The Sync Project is an organization led by Marko Ahtisaari, the former Head of Design at Nokia, and includes a slew of researchers in the fields of music, neurology, design, technology and much more, and they collectively aim to find how music can be used as a medicine.
Some research on the matter has already been conducted and has shown that music has the ability to help patients suffering from dementia and Parkinson’s. In addition, research shows that music affects neurochemical systems such as “dopamine response, autonomic nervous system and others related to stress, movement, learning and memory.”
The project is set to become the “first algorithmic music therapeutics company,” and will develop ways to scientifically measure how music affects the body and health. Through this data, The Sync Project hopes to find ways to use music as medicine.

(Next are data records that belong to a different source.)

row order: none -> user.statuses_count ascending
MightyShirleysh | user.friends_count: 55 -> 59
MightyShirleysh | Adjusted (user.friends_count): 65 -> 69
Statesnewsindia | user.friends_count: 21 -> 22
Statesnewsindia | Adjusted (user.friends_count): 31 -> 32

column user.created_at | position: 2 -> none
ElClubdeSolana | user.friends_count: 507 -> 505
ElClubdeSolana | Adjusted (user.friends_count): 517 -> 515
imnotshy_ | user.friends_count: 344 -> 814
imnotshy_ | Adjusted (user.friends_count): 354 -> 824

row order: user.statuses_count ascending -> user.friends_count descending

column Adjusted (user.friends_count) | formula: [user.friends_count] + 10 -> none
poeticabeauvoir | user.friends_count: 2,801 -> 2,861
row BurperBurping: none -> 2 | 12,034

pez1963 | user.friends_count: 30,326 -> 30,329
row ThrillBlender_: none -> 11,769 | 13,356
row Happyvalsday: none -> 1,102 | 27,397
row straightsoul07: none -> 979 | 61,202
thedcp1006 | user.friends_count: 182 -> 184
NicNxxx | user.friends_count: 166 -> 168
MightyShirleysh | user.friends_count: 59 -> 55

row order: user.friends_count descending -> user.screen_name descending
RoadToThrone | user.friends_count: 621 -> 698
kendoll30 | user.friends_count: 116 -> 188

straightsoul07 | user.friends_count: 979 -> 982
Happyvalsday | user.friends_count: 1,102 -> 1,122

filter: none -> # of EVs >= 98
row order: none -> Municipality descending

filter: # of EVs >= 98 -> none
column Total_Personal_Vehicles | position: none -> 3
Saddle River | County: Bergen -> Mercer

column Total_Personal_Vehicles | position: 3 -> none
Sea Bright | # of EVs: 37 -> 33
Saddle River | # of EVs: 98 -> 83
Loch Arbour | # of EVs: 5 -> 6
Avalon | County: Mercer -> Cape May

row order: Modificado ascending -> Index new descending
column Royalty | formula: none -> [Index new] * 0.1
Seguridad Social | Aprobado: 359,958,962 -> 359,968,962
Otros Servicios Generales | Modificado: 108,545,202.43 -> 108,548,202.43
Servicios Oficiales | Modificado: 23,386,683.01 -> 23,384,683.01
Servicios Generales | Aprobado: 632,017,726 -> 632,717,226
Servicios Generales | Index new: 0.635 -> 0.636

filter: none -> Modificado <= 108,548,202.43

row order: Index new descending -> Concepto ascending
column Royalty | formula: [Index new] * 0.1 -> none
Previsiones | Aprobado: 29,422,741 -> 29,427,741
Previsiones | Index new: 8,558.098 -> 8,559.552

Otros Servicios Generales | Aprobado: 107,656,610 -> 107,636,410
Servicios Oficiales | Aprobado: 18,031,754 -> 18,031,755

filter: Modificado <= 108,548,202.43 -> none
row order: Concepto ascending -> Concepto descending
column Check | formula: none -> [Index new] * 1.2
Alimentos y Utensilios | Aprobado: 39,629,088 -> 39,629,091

It is a huge and unprecedented feat, but The Sync Project is ready to take it on. They already have a team of distinguished researchers and professionals in varying relevant fields, but now they have also enlisted the help of some incredible musicians. Rock-and-Roll Hall of Famer Peter Gabriel, Grammy Award-winning alternative rock star Annie Clark of St. Vincent, Mercury Prize and electronic musician Jon Hopkins, and renowned composer and conductor Esa-Pekka Salonen, will be joining the team.
The artists will be advisors on the board and work with scientists on the project as well as help the project receive more attention. In talking about the reasons for choosing the aforementioned artists Ahtisaari states, “We’re very much looking for musicians and creators who have an active relationship with technology… It wasn’t so much about the contents of the music, or to commission any work. These are creative thinkers — let’s involve them.”